Here is the first one that I am stuck on:

Y = 3X + 1
Y = 3X + 5

3x+1 = 3x+5

subtract 3x from both sides

1 = 5 ... what does this tell you?

------------------------------------

Here is the second one:

Y = 7 - 2X
2X + Y = 7

2x + (7 - 2x) = 7

7 = 7 ... what does this tell you?

------------------------------------

...
• Aug 12th 2009, 06:37 PM
pickslides
Quote:

Originally Posted by WeezerGamez
"SOLVE EACH BY SUBSTITUTION:"

Here is the first one that I am stuck on:

Y = 3X + 1
Y = 3X + 5

Hi WeezerGamez the problem with the system of equations you have posted is that is has no solution. Therefore it can't be solved. The reason for this is each equation has a gradient of 3. This means they do not meet, they are parallel, just like train tracks.
• Aug 12th 2009, 06:41 PM
WeezerGamez
I thank you both for your replies... I really appreciate the help.

If the system that I posted does not have a solution, can you explain to me what the work is that Skeeter did in the previous post? Is the work hes done so far correct? I mean, since I have to show work to show that there is no solution, I can't just write that there isn't one, is the work that was posted in the previous post sufficient enough as is to copy down? Thank you.
• Aug 12th 2009, 06:55 PM
pickslides
Skeeter's work is sufficent to show in explaining there are no solutions.

Skeeter's work ends with an equation that either makes no sense 1 = 5 or tells you nothing about the system 7 = 7.
• Aug 13th 2009, 04:33 AM
jgv115
haha how can Y= 3X + 5 AND 3X + 1
• Aug 13th 2009, 05:53 AM
skeeter
Quote:

Originally Posted by WeezerGamez
I thank you both for your replies... I really appreciate the help.

If the system that I posted does not have a solution, can you explain to me what the work is that Skeeter did in the previous post? Is the work hes done so far correct? I mean, since I have to show work to show that there is no solution, I can't just write that there isn't one, is the work that was posted in the previous post sufficient enough as is to copy down? Thank you.

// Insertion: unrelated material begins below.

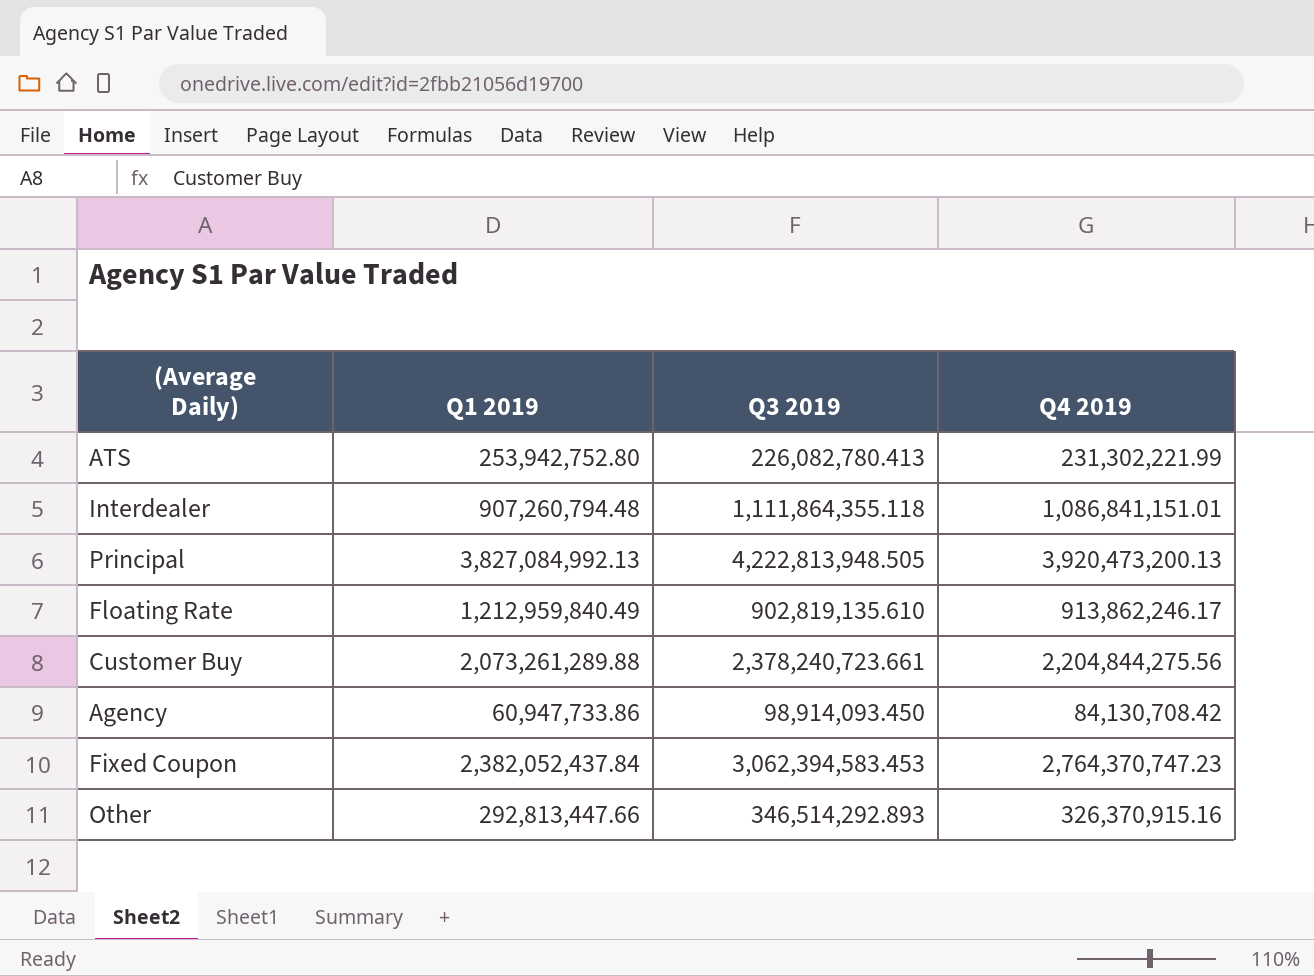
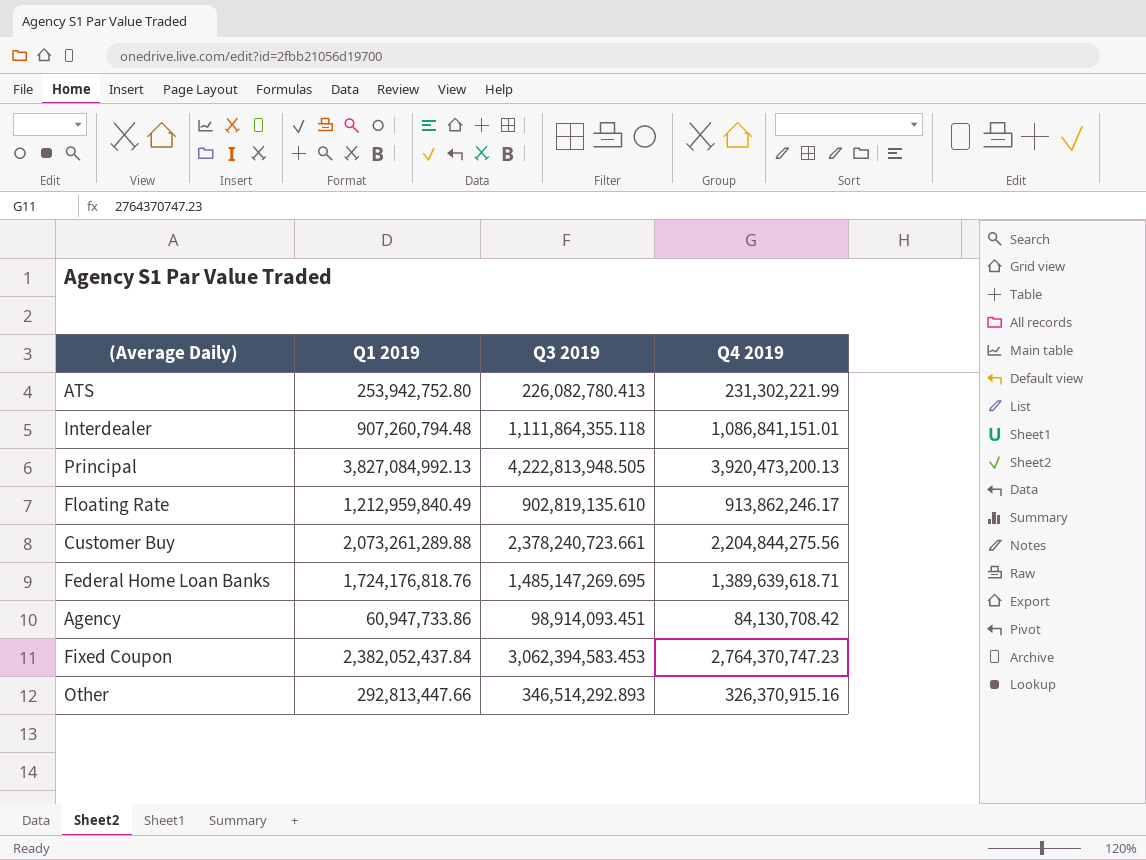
row Federal Home Loan Banks: none -> 1,724,176,818.76 | 1,485,147,269.695 | 1,389,639,618.71
Agency | Q3 2019: 98,914,093.450 -> 98,914,093.451

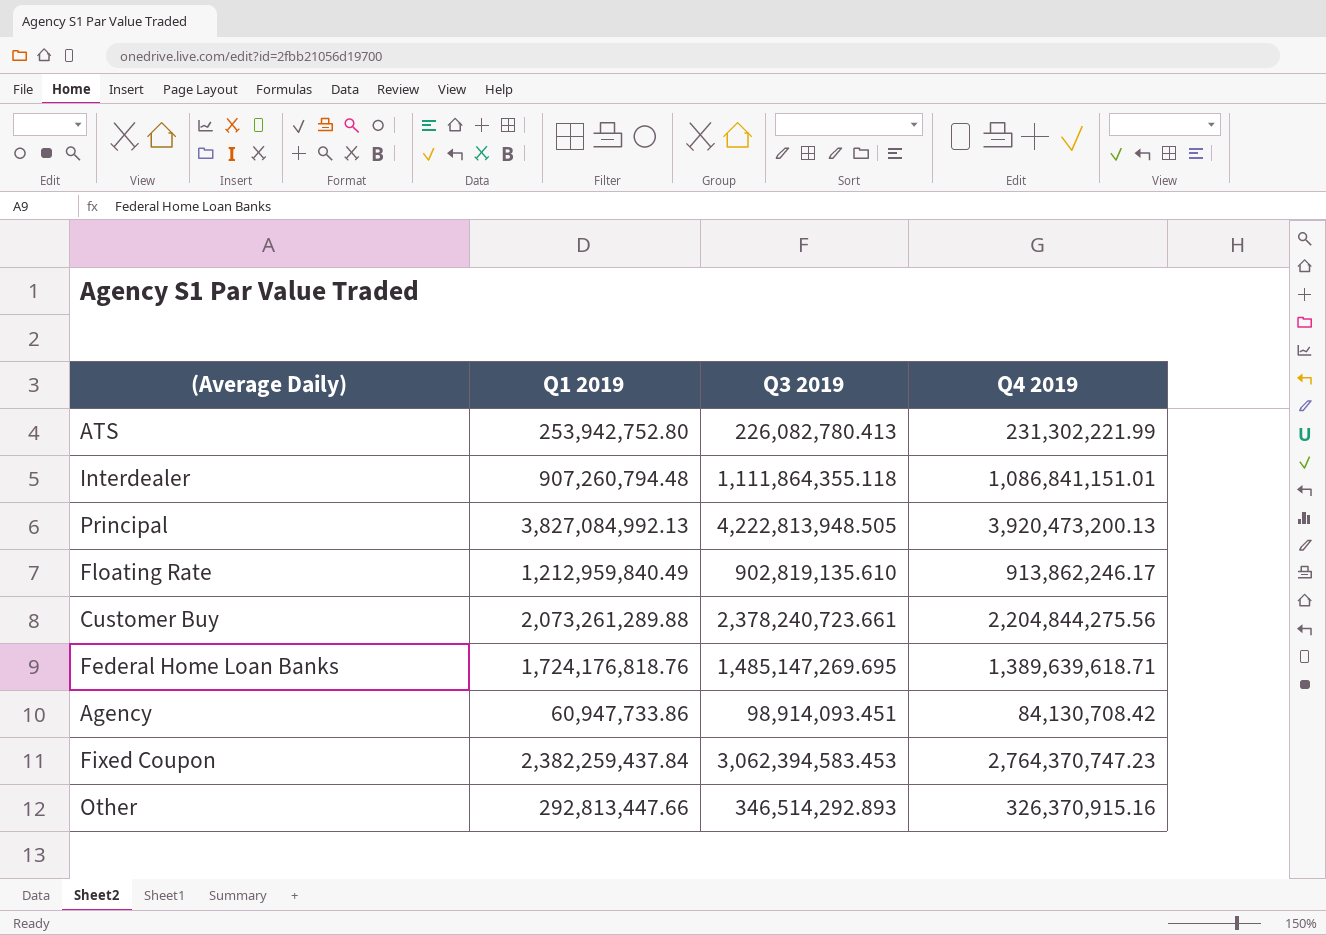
Fixed Coupon | Q1 2019: 2,382,052,437.84 -> 2,382,259,437.84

A system of two linear equations may behave in any one of three possible ways:

1. The system has infinitely many solutions.
2. The system has a single unique solution.
3. The system has no solution.

the conclusion that 1 = 5 tells you there is no solution, and as stated by pickslides, the two equations represent parallel lines.

the conclusion 7 = 7 tells you the two equations represent the same line, and that there exists an infinite number of solutions.